## Task brief
Would you go through the records below and copy each line with the string "font"?

==== Records

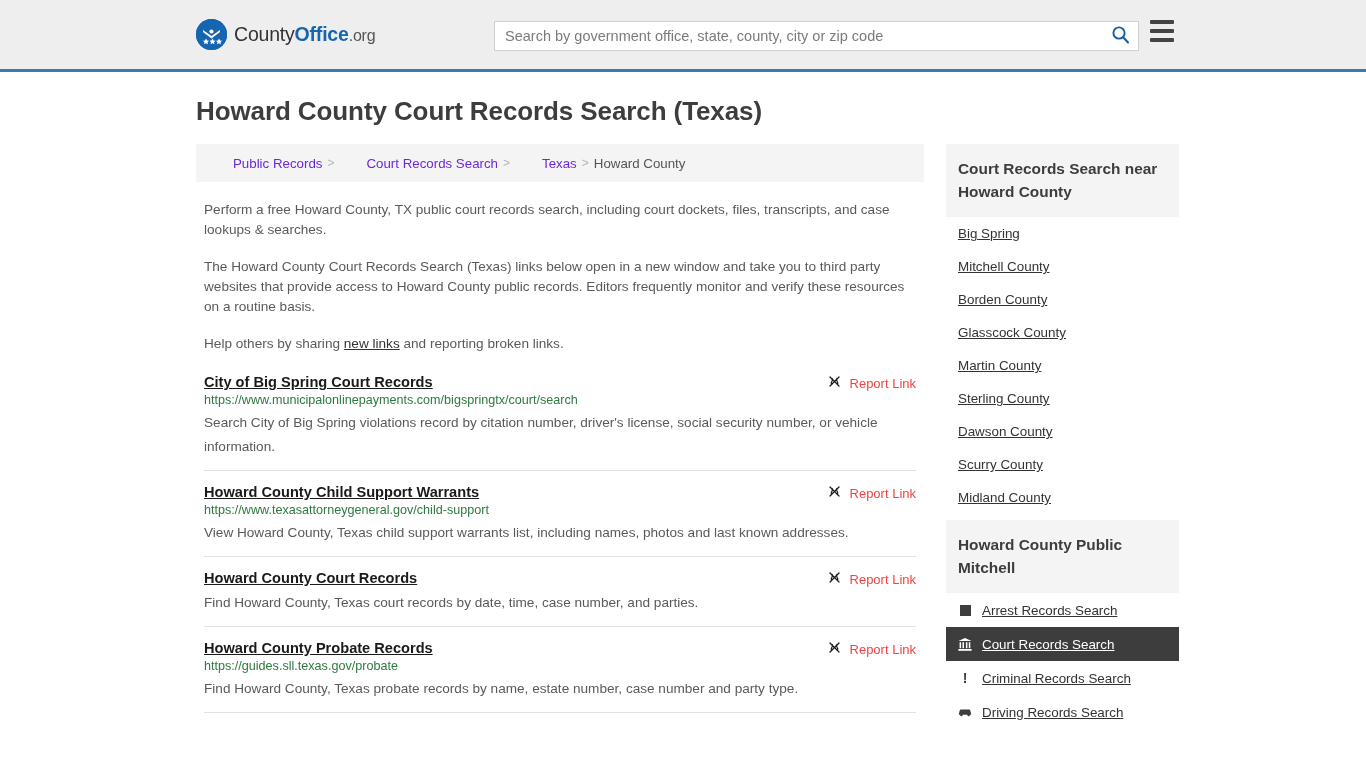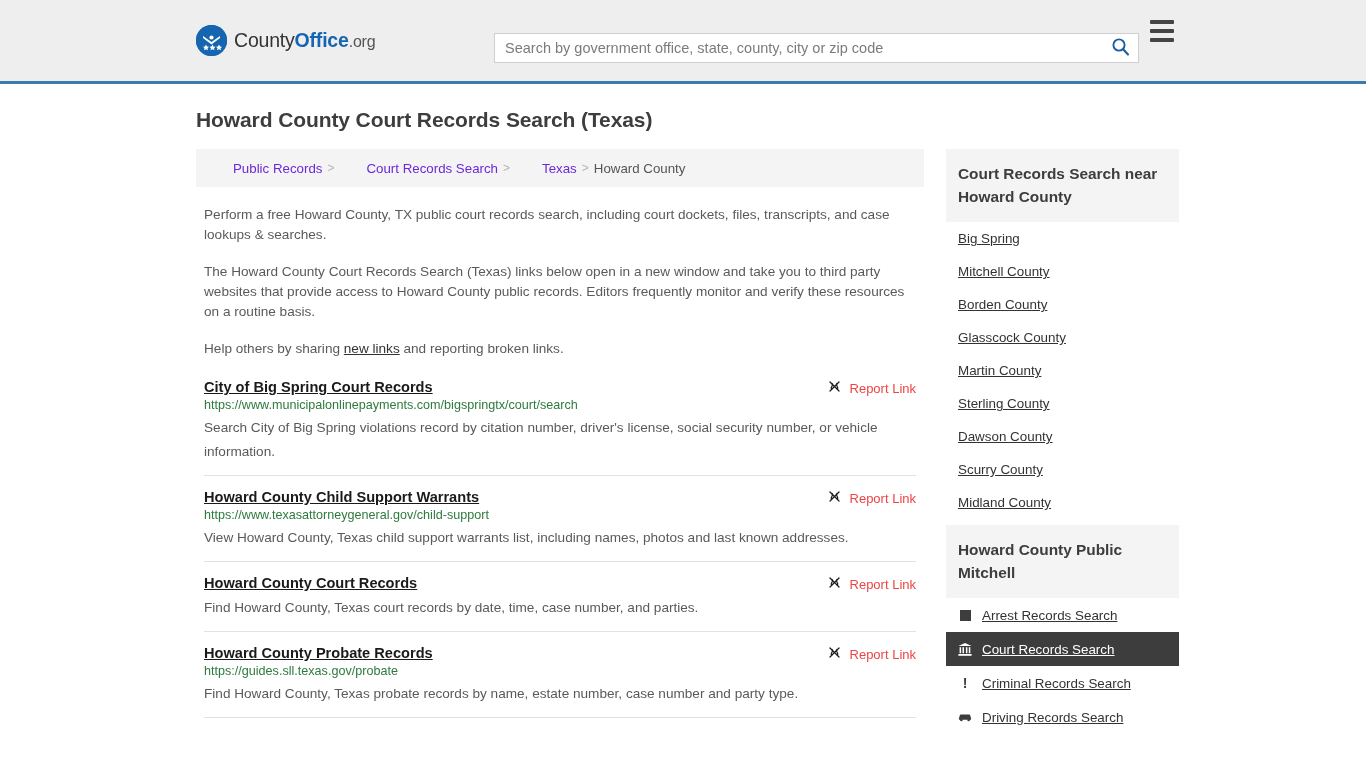--- a/index.html
+++ b/index.html
@@ -13,7 +13,7 @@
 
   
   .site-header {
-    height: 84px;
+    height: 72px;
     background: #eeeeee;
     border-bottom: 3px solid #3b7aad;
     display: flex;

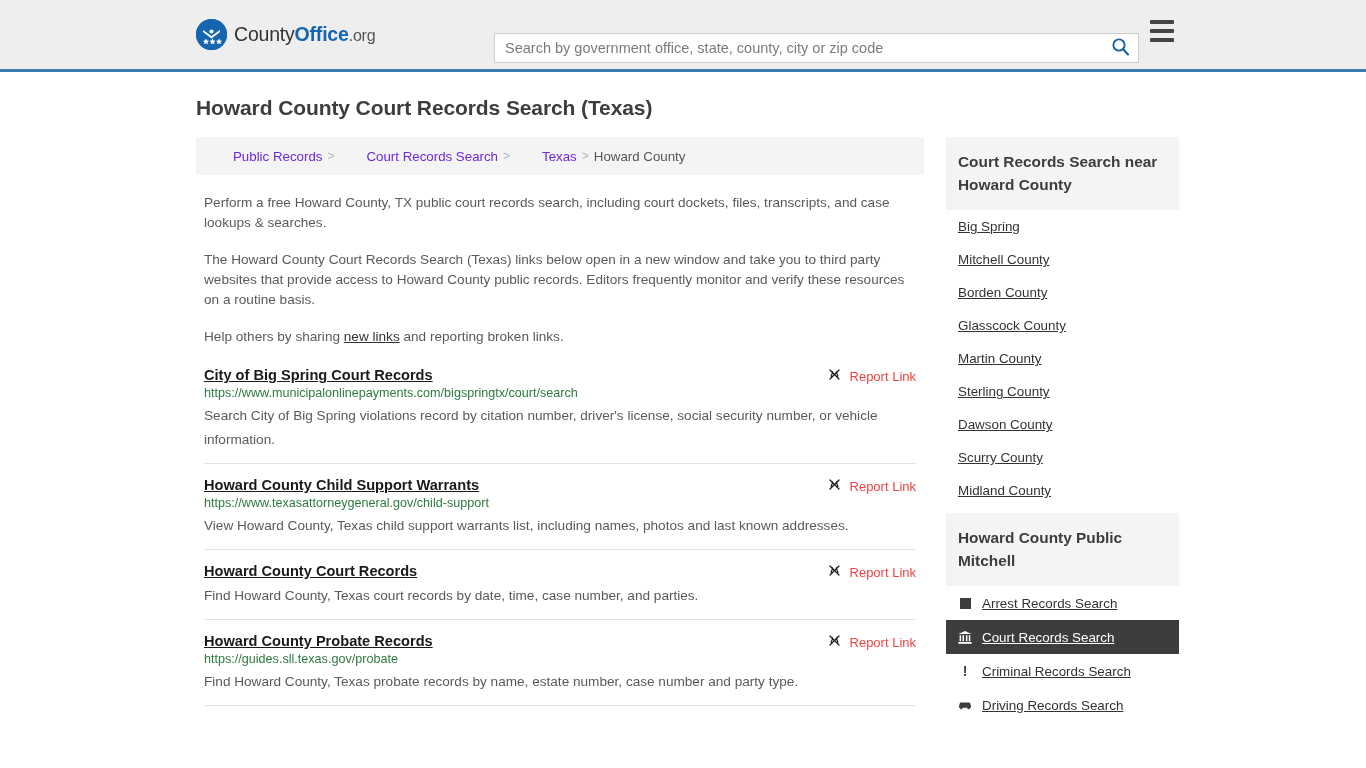--- a/index.html
+++ b/index.html
@@ -51,7 +51,7 @@
   .search-wrap {
     position: absolute;
     left: 494px;
-    top: 33px;
+    top: 21px;
     width: 645px;
     height: 30px;
     background: #ffffff;

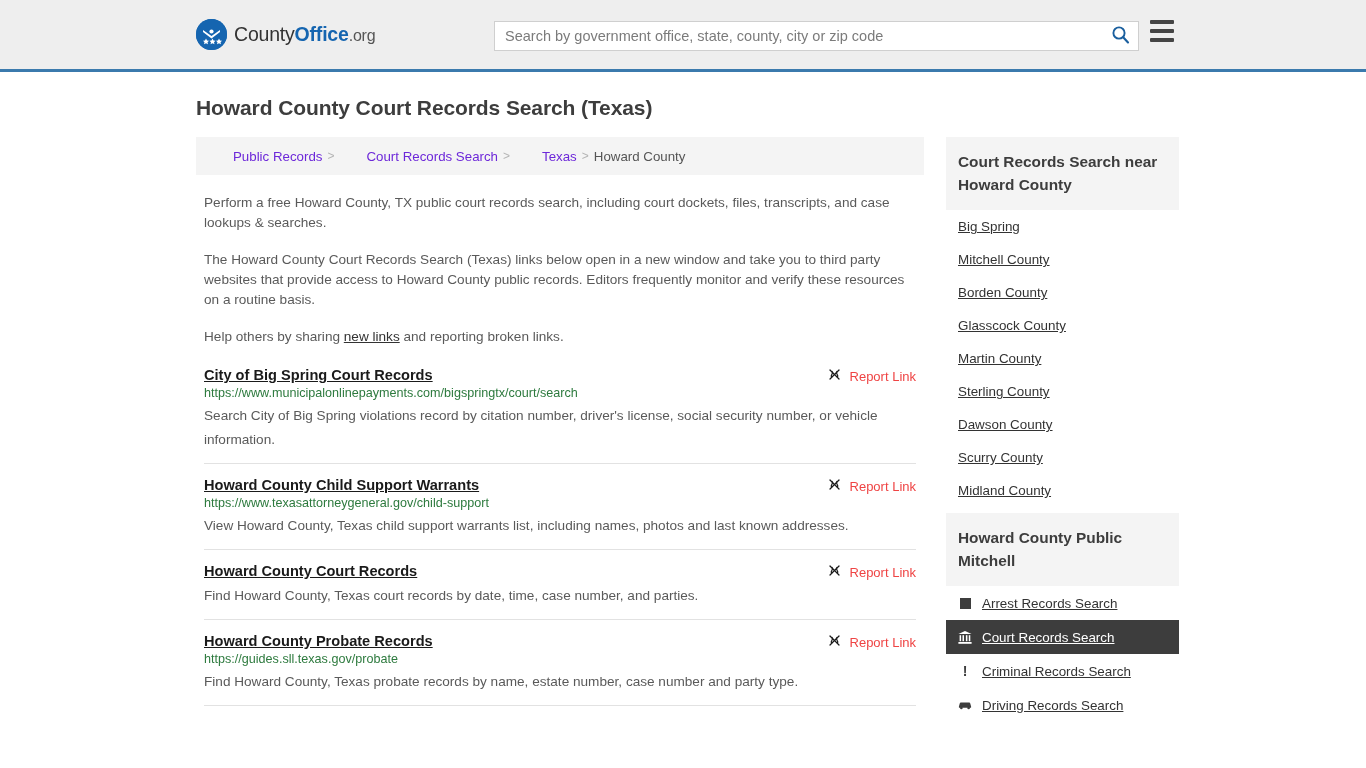--- a/index.html
+++ b/index.html
@@ -99,7 +99,7 @@
     position: relative;
   }
   .page-title {
-    font-size: 21px;
+    font-size: 26px;
     font-weight: bold;
     color: #3d3d3d;
     margin: 24px 0 0 0;

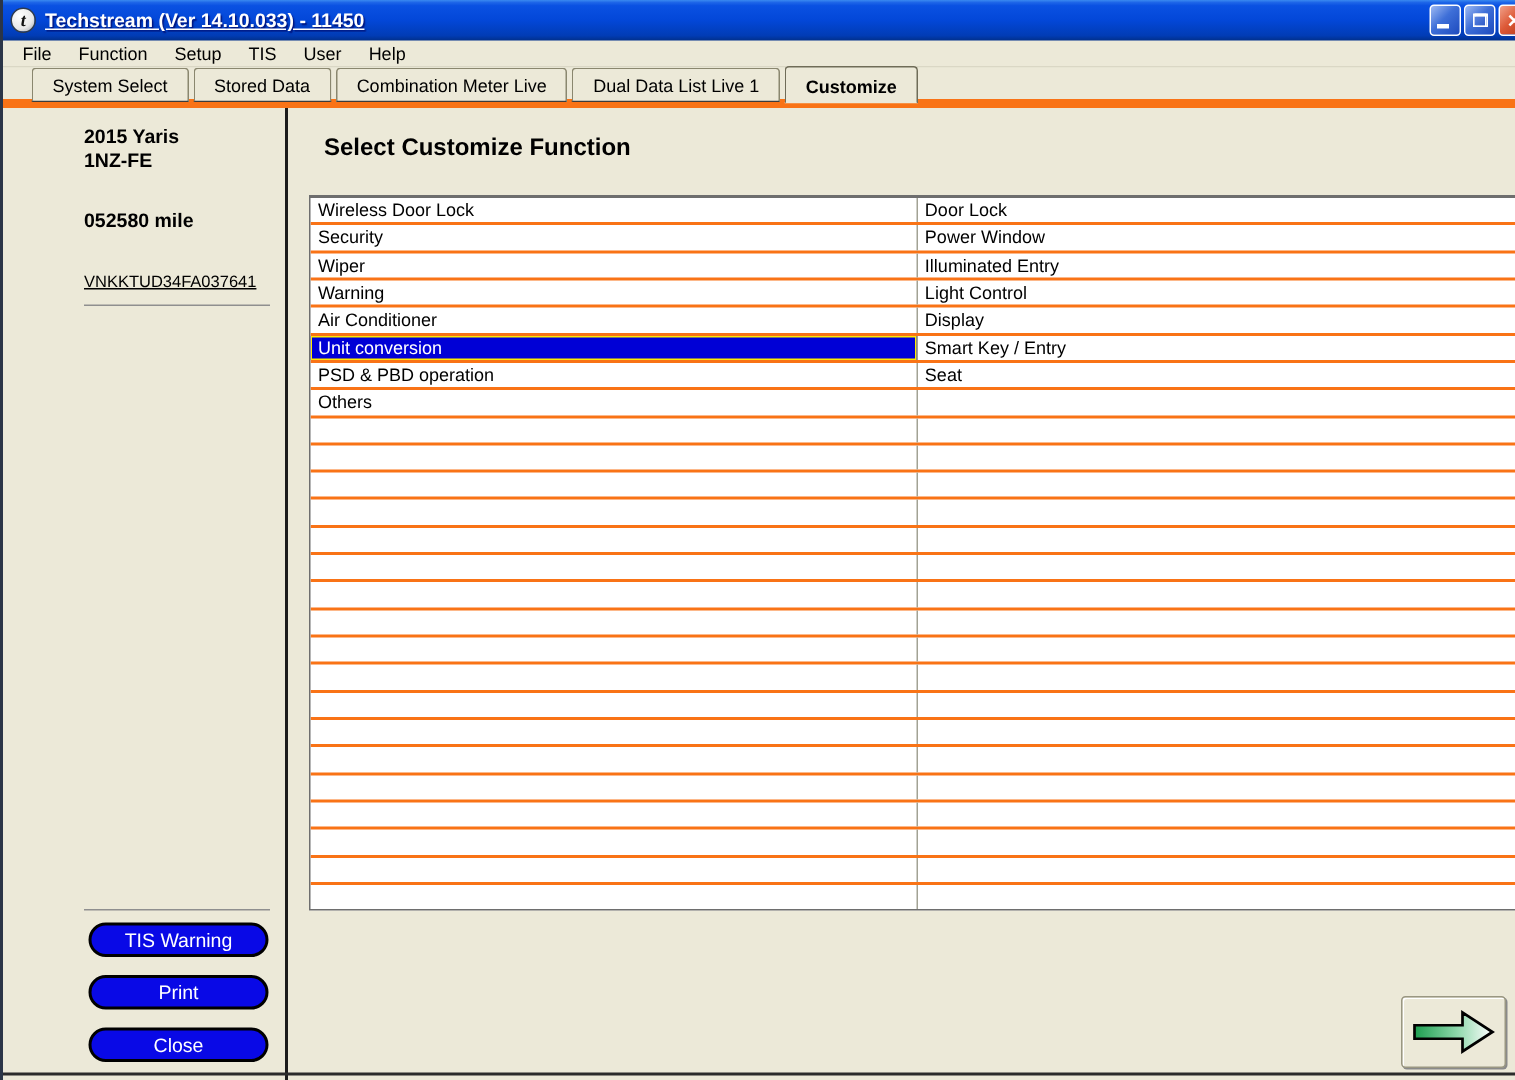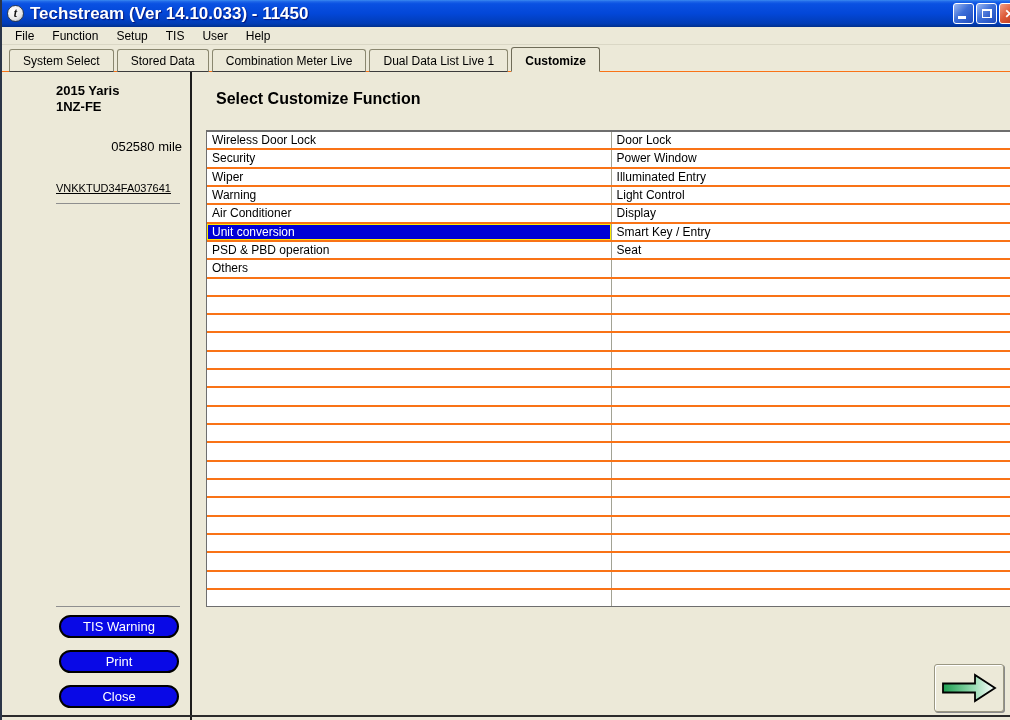--- a/index.html
+++ b/index.html
@@ -17,8 +17,8 @@
     background:radial-gradient(circle at 35% 30%, #ffffff 0%, #e8e8e8 60%, #9aa0a8 100%);
     border:1px solid #2e3b4e; color:#111; font:italic bold 12px "Liberation Serif",serif;
     display:flex; align-items:center; justify-content:center; flex:0 0 auto; }
-  .title-text { color:#fff; font-weight:bold; font-size:17px; margin-left:6px;
-    text-shadow:1px 1px 1px #00137a; white-space:nowrap; }
+  .title-text { color:#fff; font-weight:bold; font-size:13px; margin-left:6px;
+    text-shadow:1px 1px 1px #00137a; white-space:nowrap;text-decoration:underline; }
   .winbtns { position:absolute; right:-10px; top:3px; display:flex; gap:2px; }
   .wbtn { width:21px; height:21px; border:1px solid #fff; border-radius:3px;
     background:linear-gradient(135deg,#9DB9F2 0%,#3E6FD8 45%,#1E4BBE 100%);

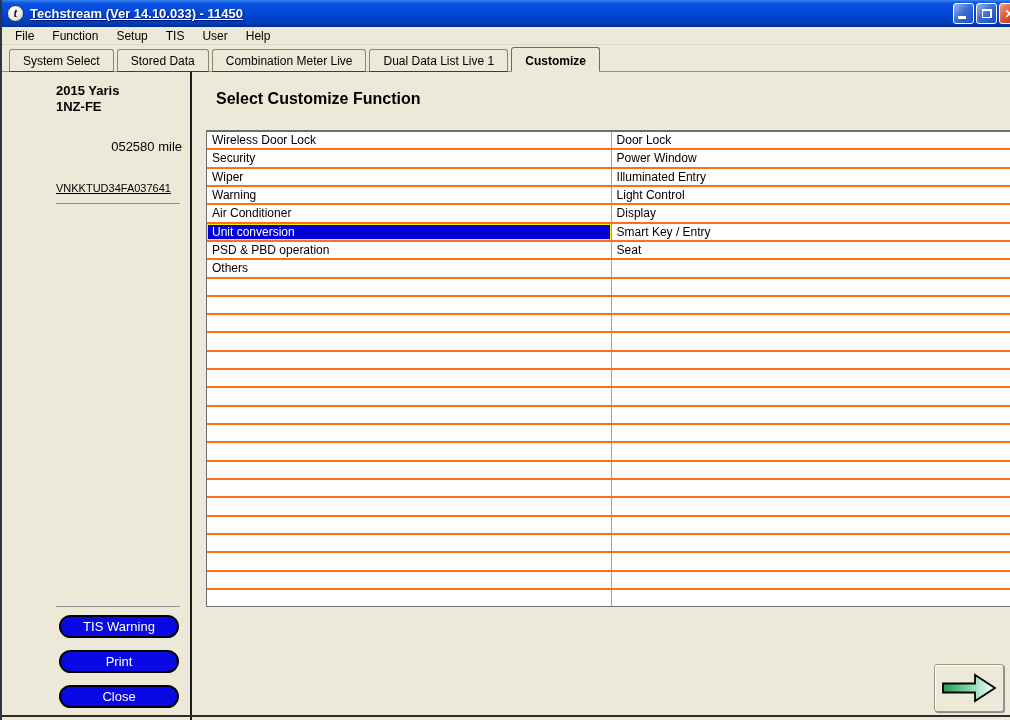--- a/index.html
+++ b/index.html
@@ -38,8 +38,8 @@
   .menuitem { font-size:12px; color:#000; padding:0 9px; cursor:default; }
 
   
-  .tabstrip { height:27px; background:#ECE9D8; display:flex; align-items:flex-end;
-    padding-left:7px; border-bottom:1px solid #f97316; }
+  .tabstrip { height:27px; background:#ECE9D8; display:flex; align-items:center;
+    padding-left:19px; border-bottom:6px solid #f97316; }
   .tab { position:relative; bottom:-1px; font-size:12px; color:#000; background:#ECE9D8;
     border:1px solid #8a876f; border-bottom:1px solid #3c3c3c; border-radius:3px 3px 0 0;
     padding:4px 13px 3px; margin-right:3px; cursor:pointer; white-space:nowrap; }

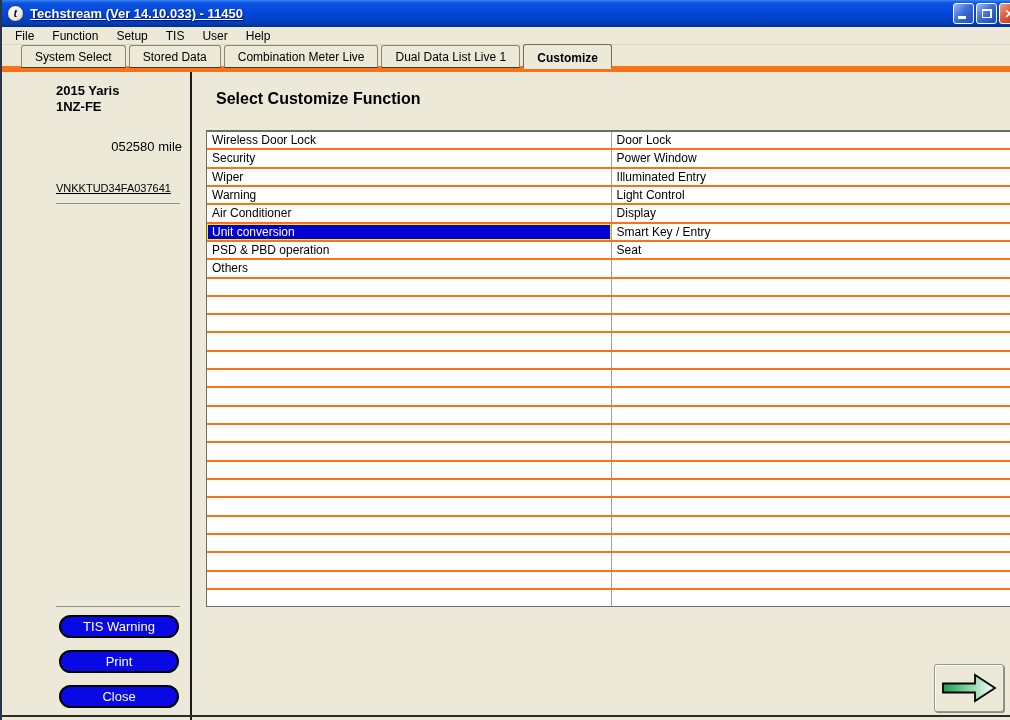--- a/index.html
+++ b/index.html
@@ -52,7 +52,7 @@
   .sidebar { width:146px; flex:0 0 146px; display:flex; flex-direction:column;
     padding:11px 8px 10px 12px;margin-left:42px; }
   .veh { font-size:13px; font-weight:bold; line-height:16px; }
-  .odo { font-size:13px; font-weight:normal; margin-top:24px;text-align:right; }
+  .odo { font-size:13px; font-weight:bold; margin-top:24px; }
   .vin { font-size:11px; margin-top:28px; padding-bottom:9px; border-bottom:1px solid #8f8f8f;
     margin-right:2px; letter-spacing:0;text-decoration:underline; }
   .spacer { flex:1; }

========

## Written answer
-    font-size: 21px;
+    font-size: 26px;
     font-weight: bold;
     border:1px solid #2e3b4e; color:#111; font:italic bold 12px "Liberation Serif",serif;
-  .title-text { color:#fff; font-weight:bold; font-size:17px; margin-left:6px;
+  .title-text { color:#fff; font-weight:bold; font-size:13px; margin-left:6px;
   .menuitem { font-size:12px; color:#000; padding:0 9px; cursor:default; }
   .tab { position:relative; bottom:-1px; font-size:12px; color:#000; background:#ECE9D8;
   .veh { font-size:13px; font-weight:bold; line-height:16px; }
-  .odo { font-size:13px; font-weight:normal; margin-top:24px;text-align:right; }
+  .odo { font-size:13px; font-weight:bold; margin-top:24px; }
   .vin { font-size:11px; margin-top:28px; padding-bottom:9px; border-bottom:1px solid #8f8f8f;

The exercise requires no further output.